Shore Pit Viper (Cryptelytrops purpureomaculatus)
The Shore Pit Viper (Cryptelytrops purpureomaculatus) is usually found on trees coastal and mangrove forests, or sometimes among the rocks on rocky shores and sea walls. They have keeled scales, and the body is purplish black, grey or dark brown, often with irregular darker bands or patches. This venomous snake is nocturnal and live bearing. It is aggressive when provoked, and feed on small vertebrates. Adult snakes can be about 1m long.

Female Wagler's Pit Viper (Tropidolaemus wagleri)
The Wagler's Pit Viper (Tropidolaemus wagleri) is usually found in mature forests. The head is broadly triangular from top view, and like the previous species, it is covered with keeled scales. The females are black with greenish and yellow bands on its back, and yellow below.

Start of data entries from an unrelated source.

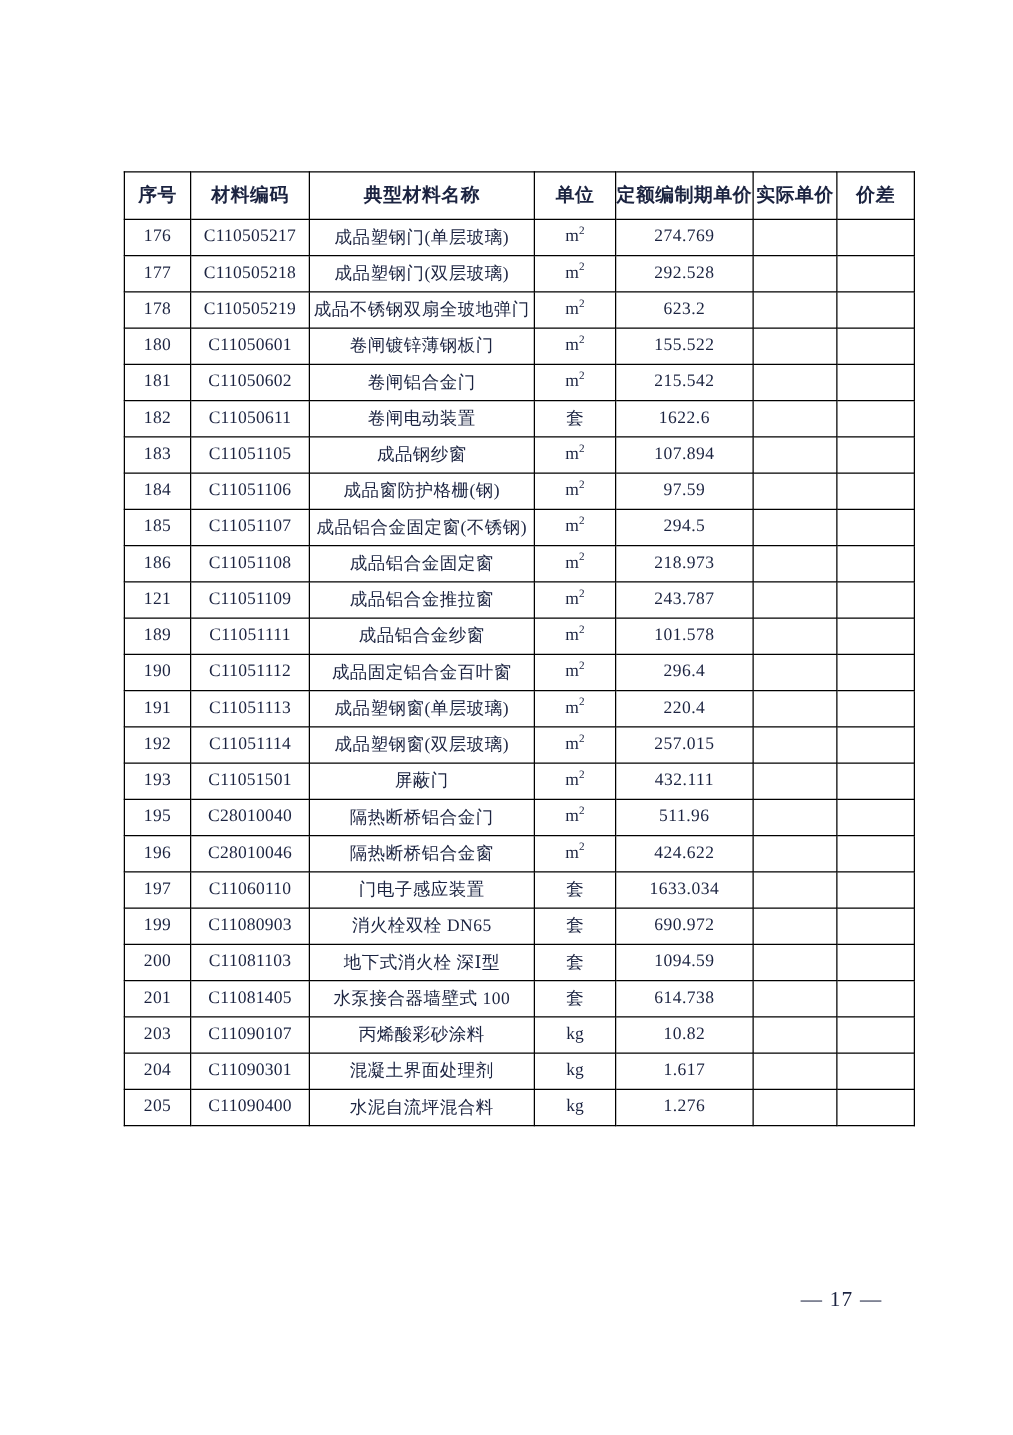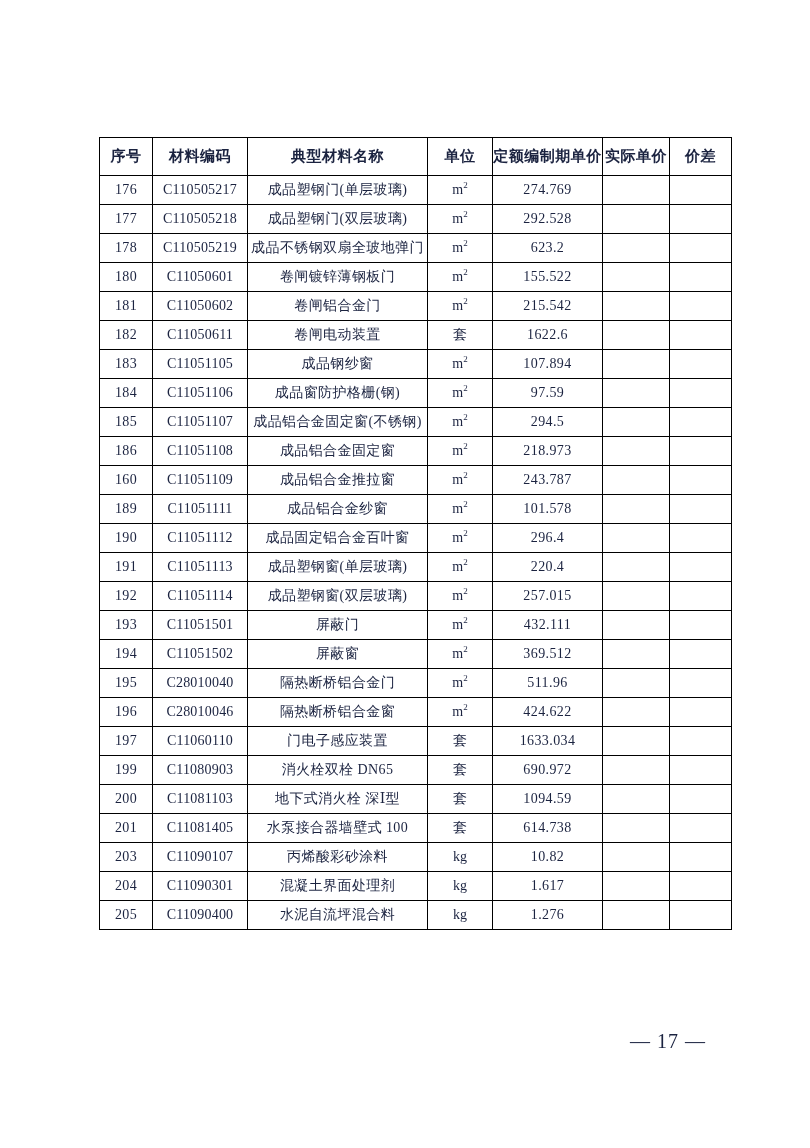"160" td.cell-seq { text: 160 -> 121 }
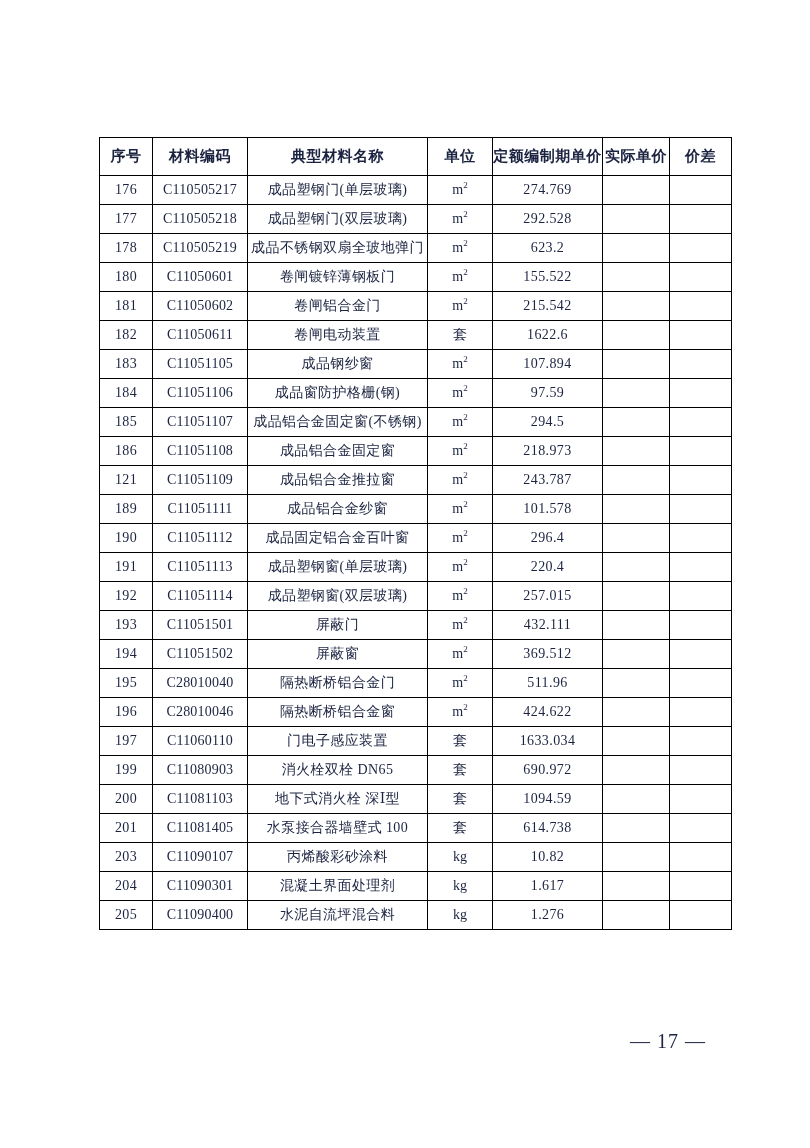"194" tr { html: <tr> <td>194</td> <td>C11051502</td> <td>屏蔽窗</td> <td>m<span>2</span></td> <td>369.512</td> <td></td> <td></td> </tr> -> none }
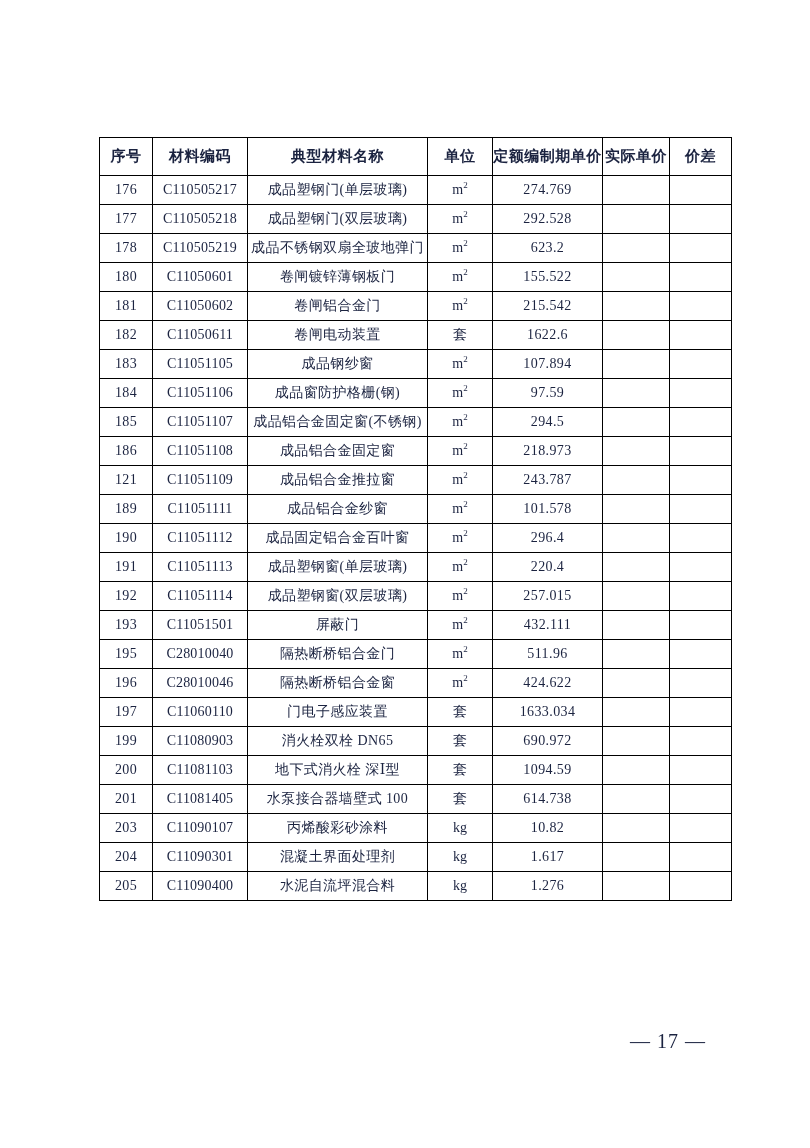"— 17 —" .page-footer { font-size: 20px -> 17px }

Wagler's Pit Viper (Tropidolaemus wagleri)
The juvenile and male Wagler's Pit Vipers are green with pairs of green and red short bars sparsely spaced, running along the sides of their bodies. The bars tend to be longer on the adult males. Like other vipers, they are very venomous and hunt for small vertebrates at night. Like the previous species, they are live-bearing.



References
  • Baker, N. 2013. Ecology Asia. Retrieved Feb 12, 2013, from http://www.ecologyasia.com.
  • Baker, N. & K. Lim, (Vertebrate Study Group, Nature Society Singapore). 2008. Wild Animals Of Singapore. Draco Publishing and Distribution Pte. Ltd. 180 pp.
  • Das, I. 2010. A Field Guide to the Reptiles of South-east Asia. New Holland Publishers (UK) Ltd. 376 pp.
  • Lim, K.P. & L. K. Lim. 1992. A Guide to the Amphibians & Reptiles of Singapore. Singapore Science Centre. 160 pp.
  • Lim, K. K. P. & L. F. Cheong. 2011. Dendrelaphis haasi (Reptilia: Squamata: Colubridae), a new snake record for Singapore. Nature in Singapore, 4: 9–12.